(DATA FOR THE TASK begins)

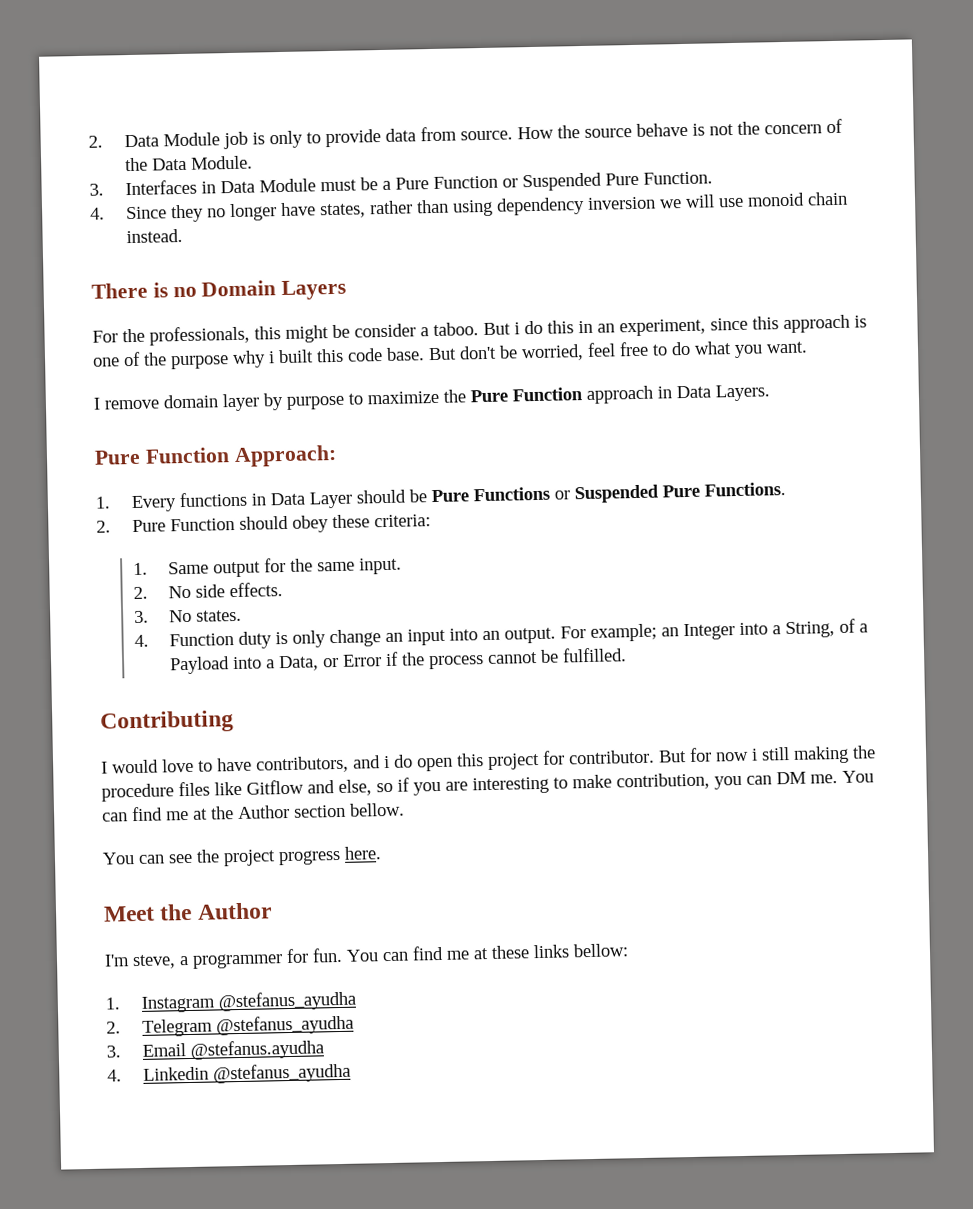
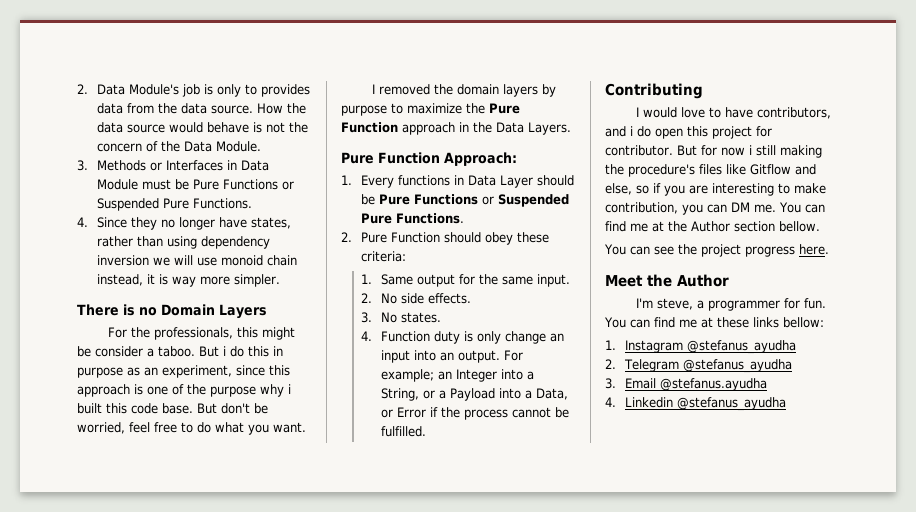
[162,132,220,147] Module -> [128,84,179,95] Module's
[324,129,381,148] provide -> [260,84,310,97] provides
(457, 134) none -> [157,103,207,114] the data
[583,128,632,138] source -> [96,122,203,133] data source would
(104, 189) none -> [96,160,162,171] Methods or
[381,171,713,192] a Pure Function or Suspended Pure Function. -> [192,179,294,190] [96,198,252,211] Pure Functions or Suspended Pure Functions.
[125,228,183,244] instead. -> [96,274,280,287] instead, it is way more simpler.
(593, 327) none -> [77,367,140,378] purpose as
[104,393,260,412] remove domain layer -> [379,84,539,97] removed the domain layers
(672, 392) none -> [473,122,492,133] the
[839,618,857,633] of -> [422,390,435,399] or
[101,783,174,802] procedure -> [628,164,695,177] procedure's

(DATA FOR THE TASK ends)
(DATA FOR THE TASK begins)

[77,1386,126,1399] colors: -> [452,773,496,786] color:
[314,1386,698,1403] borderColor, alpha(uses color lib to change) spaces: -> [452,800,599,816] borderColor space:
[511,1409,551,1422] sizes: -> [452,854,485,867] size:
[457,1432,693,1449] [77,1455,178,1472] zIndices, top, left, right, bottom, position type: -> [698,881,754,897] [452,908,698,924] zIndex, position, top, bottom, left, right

(DATA FOR THE TASK ends)

PROBLEM DESCRIPTION: Copy each line from the data that features the string "color".

SOLUTION TO THIS PROBLEM:
[77,1386,126,1399] colors: -> [452,773,496,786] color:
[314,1386,698,1403] borderColor, alpha(uses color lib to change) spaces: -> [452,800,599,816] borderColor space:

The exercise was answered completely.